Difference listings:
%%

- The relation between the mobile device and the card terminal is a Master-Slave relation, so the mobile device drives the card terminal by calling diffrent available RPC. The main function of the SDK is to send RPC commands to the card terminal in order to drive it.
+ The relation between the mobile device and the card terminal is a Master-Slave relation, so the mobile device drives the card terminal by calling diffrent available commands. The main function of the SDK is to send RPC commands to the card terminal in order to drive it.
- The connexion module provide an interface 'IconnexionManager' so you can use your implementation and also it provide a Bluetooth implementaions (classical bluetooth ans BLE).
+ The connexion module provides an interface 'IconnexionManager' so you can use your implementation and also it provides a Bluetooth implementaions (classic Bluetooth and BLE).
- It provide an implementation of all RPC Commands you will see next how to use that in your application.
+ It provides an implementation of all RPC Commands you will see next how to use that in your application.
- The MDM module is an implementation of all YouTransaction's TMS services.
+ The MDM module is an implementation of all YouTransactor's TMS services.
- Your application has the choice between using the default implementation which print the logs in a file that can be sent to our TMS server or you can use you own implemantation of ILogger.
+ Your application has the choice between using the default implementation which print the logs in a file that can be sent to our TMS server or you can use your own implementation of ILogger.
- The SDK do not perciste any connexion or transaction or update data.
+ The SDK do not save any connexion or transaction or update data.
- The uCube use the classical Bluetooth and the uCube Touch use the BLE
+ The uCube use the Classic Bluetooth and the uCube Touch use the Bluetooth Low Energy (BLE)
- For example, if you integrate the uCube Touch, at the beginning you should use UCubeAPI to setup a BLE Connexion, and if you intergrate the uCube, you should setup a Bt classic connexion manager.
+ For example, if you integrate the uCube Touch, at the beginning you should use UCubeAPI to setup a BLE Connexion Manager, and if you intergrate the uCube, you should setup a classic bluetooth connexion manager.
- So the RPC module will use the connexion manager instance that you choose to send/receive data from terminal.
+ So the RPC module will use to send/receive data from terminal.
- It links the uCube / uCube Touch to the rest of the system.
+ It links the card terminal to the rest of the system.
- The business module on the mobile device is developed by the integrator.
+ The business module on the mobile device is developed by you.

%%

PROBLEM TO SOLVE
Look above for the line with "YouTransactor's TMS services."; retype exactly that line, every line after it up to the line with "bluetooth connexion manager.", and that line too, nothing else.

OUTPUT
+ The MDM module is an implementation of all YouTransactor's TMS services.
- Your application has the choice between using the default implementation which print the logs in a file that can be sent to our TMS server or you can use you own implemantation of ILogger.
+ Your application has the choice between using the default implementation which print the logs in a file that can be sent to our TMS server or you can use your own implementation of ILogger.
- The SDK do not perciste any connexion or transaction or update data.
+ The SDK do not save any connexion or transaction or update data.
- The uCube use the classical Bluetooth and the uCube Touch use the BLE
+ The uCube use the Classic Bluetooth and the uCube Touch use the Bluetooth Low Energy (BLE)
- For example, if you integrate the uCube Touch, at the beginning you should use UCubeAPI to setup a BLE Connexion, and if you intergrate the uCube, you should setup a Bt classic connexion manager.
+ For example, if you integrate the uCube Touch, at the beginning you should use UCubeAPI to setup a BLE Connexion Manager, and if you intergrate the uCube, you should setup a classic bluetooth connexion manager.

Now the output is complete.